Aside from this momentous occasion, I'm looking forward to hearing from our Prophet and his apostles, among others.  There is a love and hope that I feel during Conference that is almost tangible, that comes with the knowledge and the affirmation that I am beloved of God, and that my sins are atoned for in Christ Jesus, an affirmation that will hold me fast to my strengthened testimony of the Church of Jesus Christ of Latter-Day Saints.

Have a blessed week, everyone.  

Sunday, March 10, 2013

New home, new beginnings...

Today was my first as a member of the Flint ward.  When I was there two weeks ago, I was pleasantly surprised to see a familiar face at the door, an Elder whom Chris and I welcomed into our home many times in the first few weeks of his mission.  We're certainly feeling blessed to be the ones to send him home with honor as well!  This morning, though, felt different.  The Spirit was amazing; I felt like I do sometimes in Conference, as though the talks were written especially for me.  It was a wonderful welcome, that's for sure.
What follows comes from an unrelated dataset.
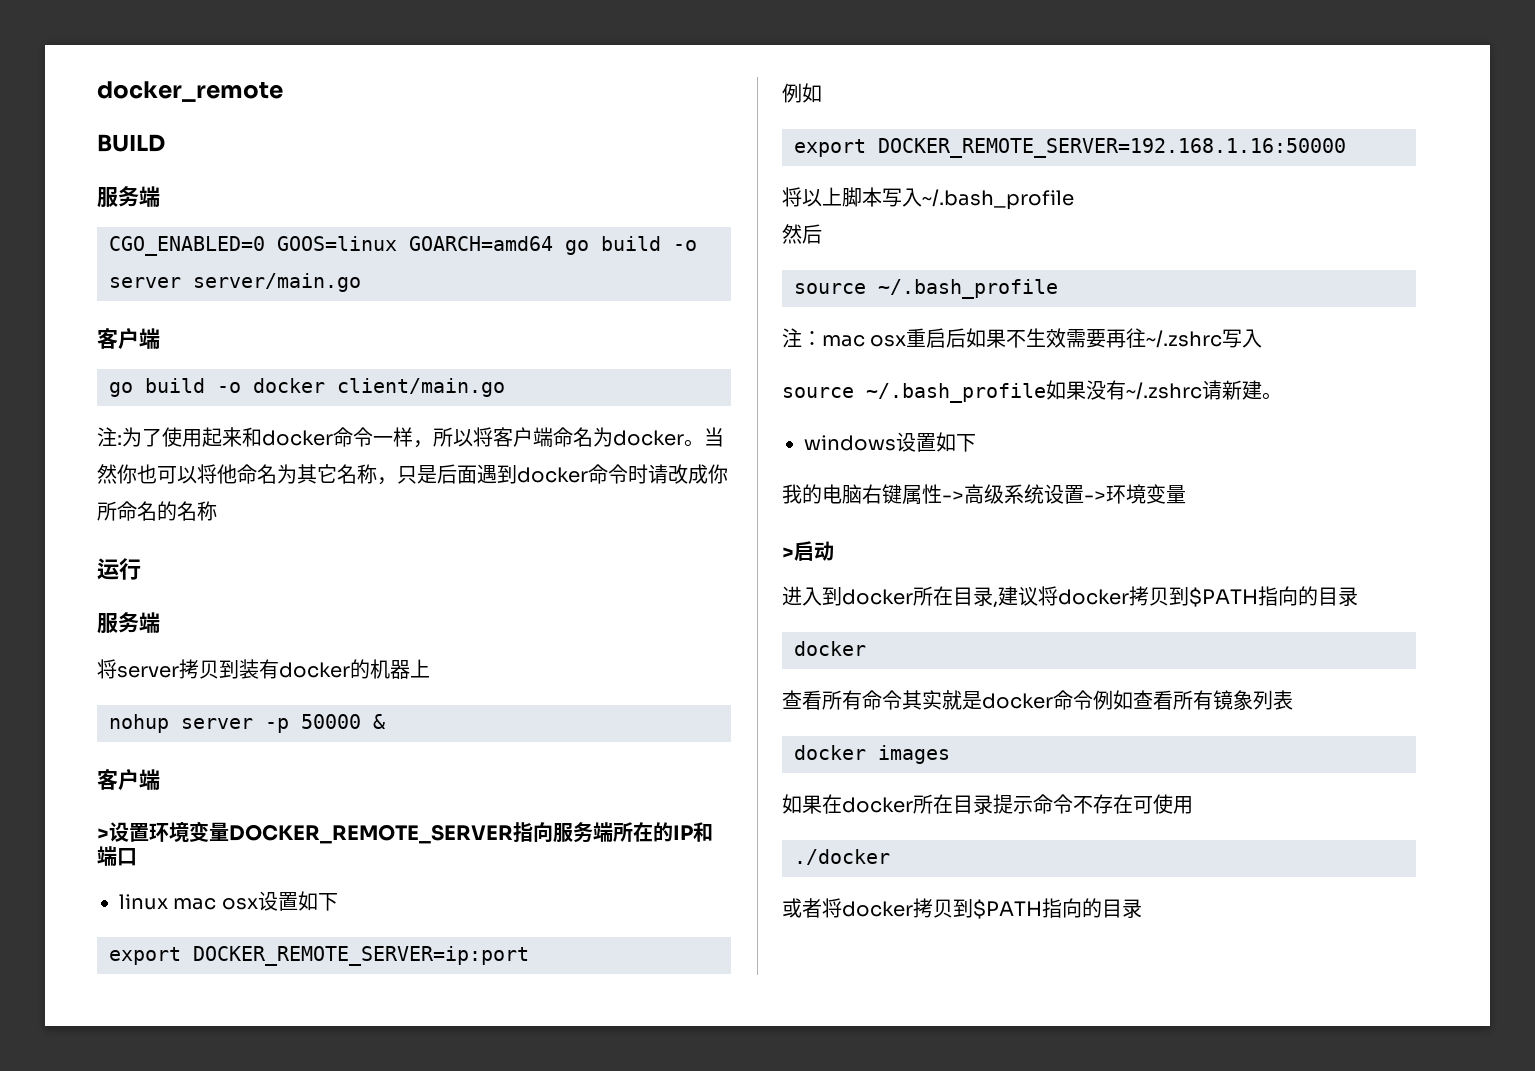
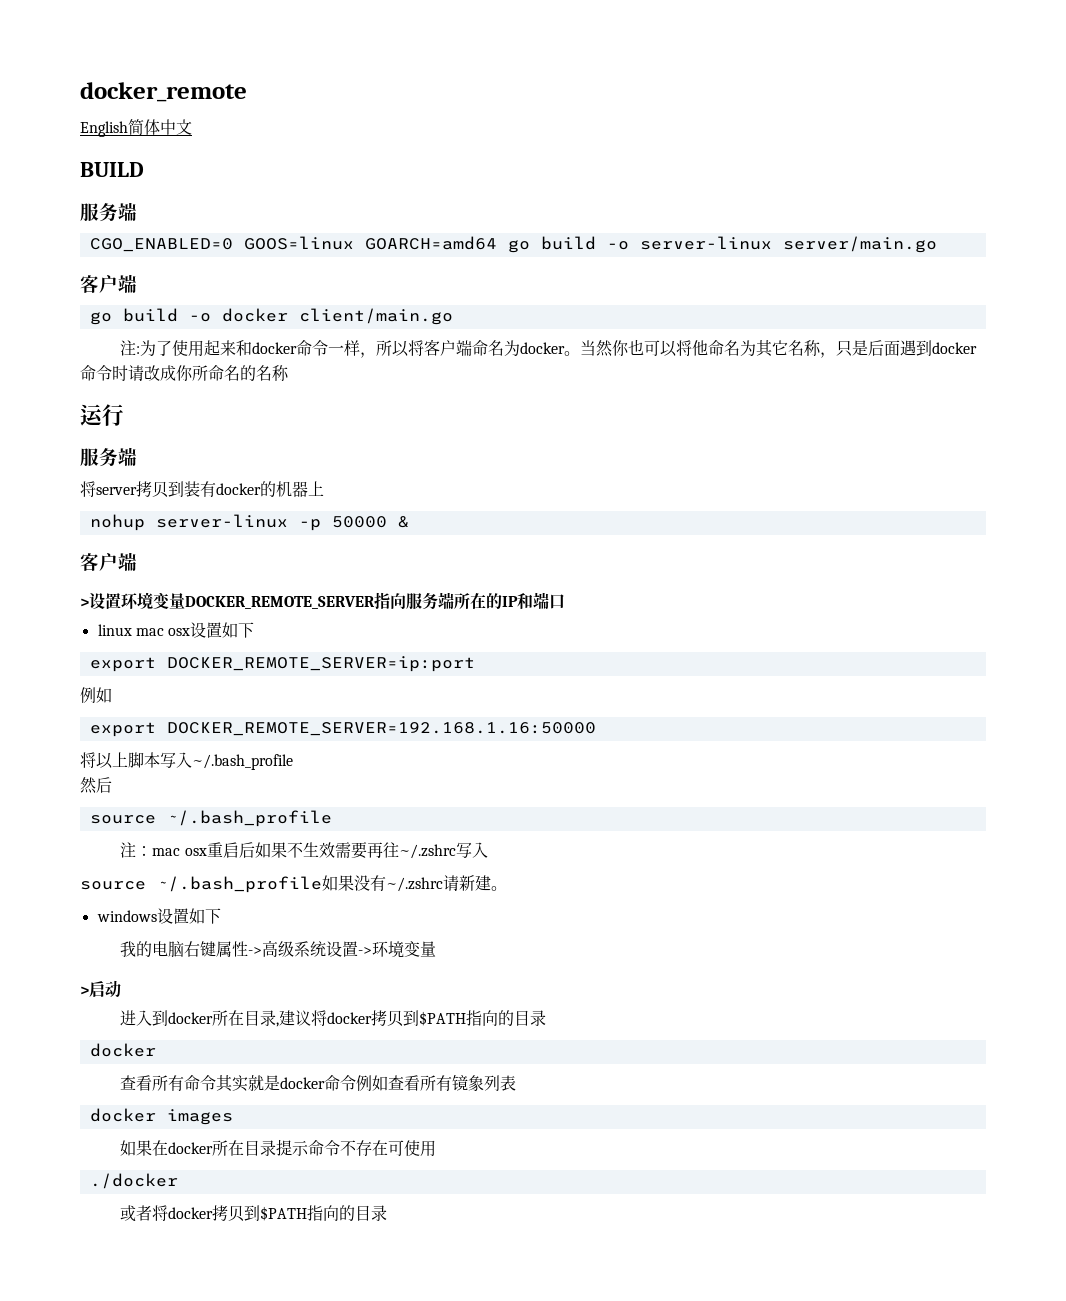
(283, 91) none -> [80,119,192,137] // English简体中文
[109,277,181,288] server -> [639,236,772,250] server-linux
[181,718,253,729] server -> [155,514,288,528] server-linux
I'm getting a little nervous about our financial situation, but I know something will come along.  If I've learned anything since my marriage, it's that I've joined up with a very blessed (and peculiar) people.  When my husband exercises his priesthood authority in prayer, Heavenly Father takes notice.  Sometimes I feel as though I'm just sitting there in amazement, watching mountains move.

Last week, when I attended the temple, I was in the grip of a deepening depression.  I thought "If I can just get to the temple, I'll be all right..."  I am convinced that my husband's prayers on my behalf in that sacred place pulled me out of what could have been a crippling downward spiral... I've not felt its' effects since.
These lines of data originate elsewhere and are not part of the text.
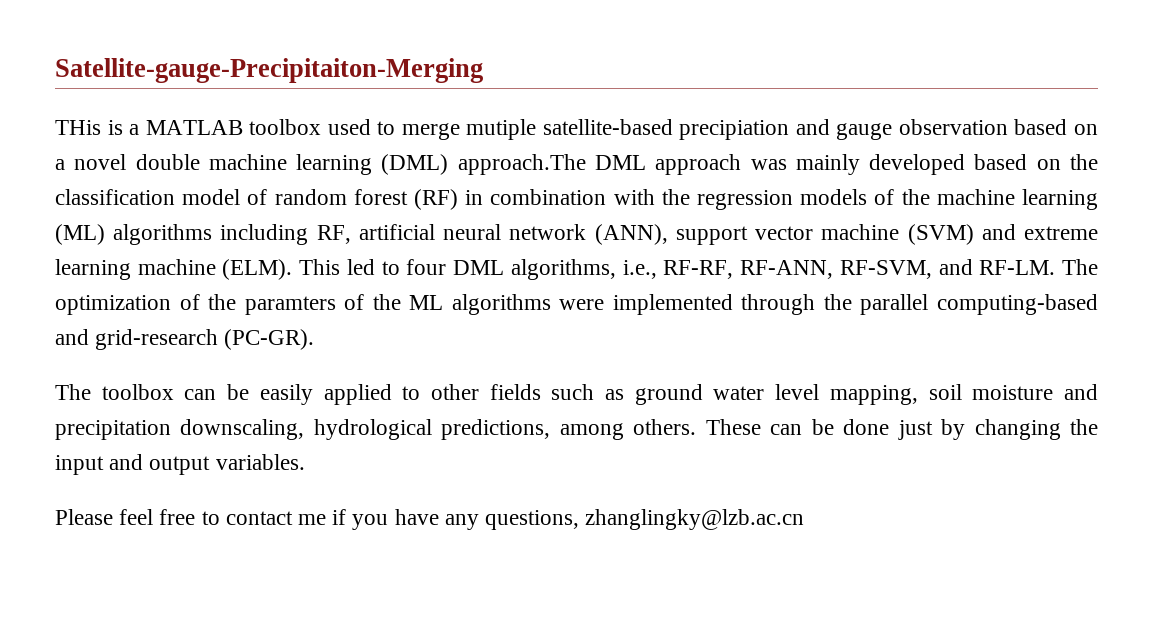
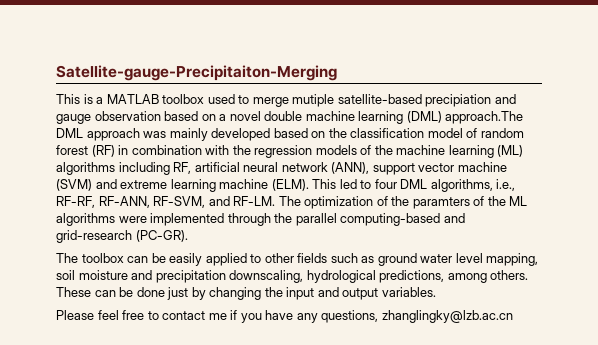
[55,120,101,135] THis -> [56,94,80,104] This

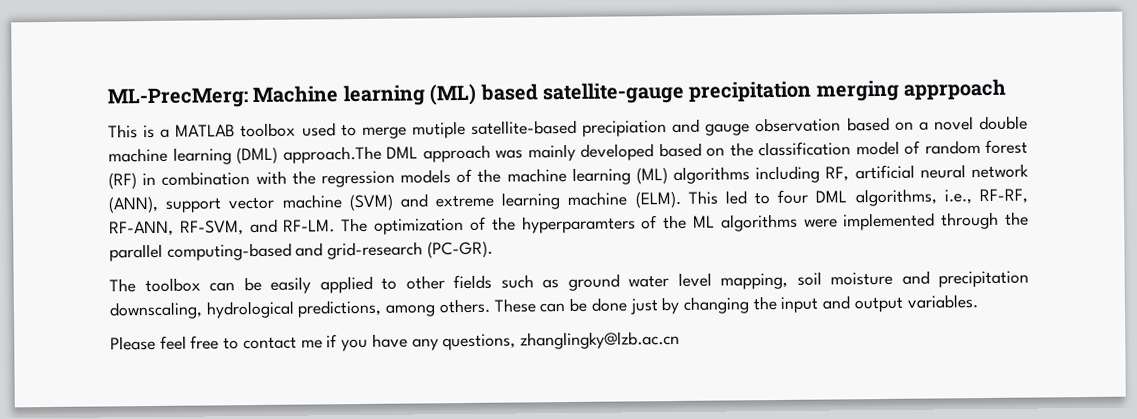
[56,65,337,81] Satellite-gauge-Precipitaiton-Merging -> [107,78,1007,109] ML-PrecMerg: Machine learning (ML) based satellite-gauge precipitation merging apprpoach
[412,197,470,209] paramters -> [521,215,636,234] hyperparamters

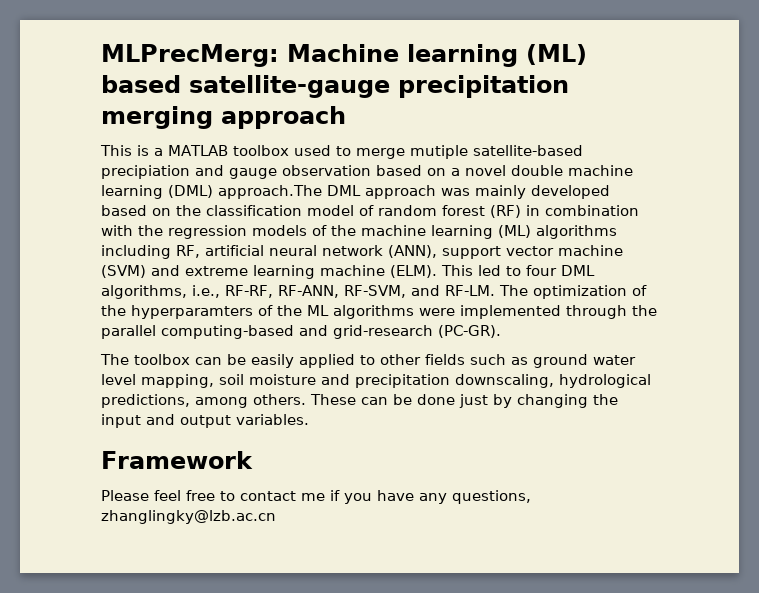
[107,87,249,109] ML-PrecMerg: -> [101,44,279,67] MLPrecMerg:
[903,78,1007,101] apprpoach -> [221,106,346,129] approach
(978, 301) none -> [101,451,253,469] // Framework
I know it won't always be easy, and I hope I'll be able to visit my family often, but I am so glad we're here.  I know it is the Lord's will, and I am so happy to know that we're following His plan.

Sunday, January 20, 2013

31... now what???

Hello, all. 

Yesterday was my birthday.  I turned 31, an age which I have never bothered to imagine myself.  Why?  Well... because...

(i was supposed to have everything figured out by 30.)

Wait... what was that??  Oh, right.  I was supposed to have everything figured out by 30.  Husband, career, kids, horse, all that stuff.  Hahahahahaha... well, at least I've got one out of four, right?

Also, I have decided on a career, I just can't make it happen right now.  I want to get my realtor's license and specialize in historic property sales.  I also want to sharpen my genealogical skills and work for the Church.  So far, I need a wee bit more education, and a (much) closer proximity to Salt Lake City. 

Kids.  Well, all I can say about them is, we're open to the possibility.  It's totally up to Heavenly Father when though, and this year, I'm not stressing. 

Horse.  I know what I want.  I want a sane, sound, sweet older gelding with a smooth gait to be a trail and local show buddy.  I'm no longer a breed snob.  I still dream of the day when I will see my name on a stall containing a pureblood Friesian, but I'll settle for a cross breed.  Heck, I'll settle for a Heinz 57, as long as he's strong and kind and has a peanut rolling canter and an easy jog.  This also requires a closer proximity to SLC, since that is where we want to settle.  I get fairly sick imagining the cost of moving not only all of our belongings, but a horse 2,000 miles, and it's enough to make me thank the Lord that I don't yet have a horse of my own.  I certainly wouldn't mind a lease, though, once this darn foot heals!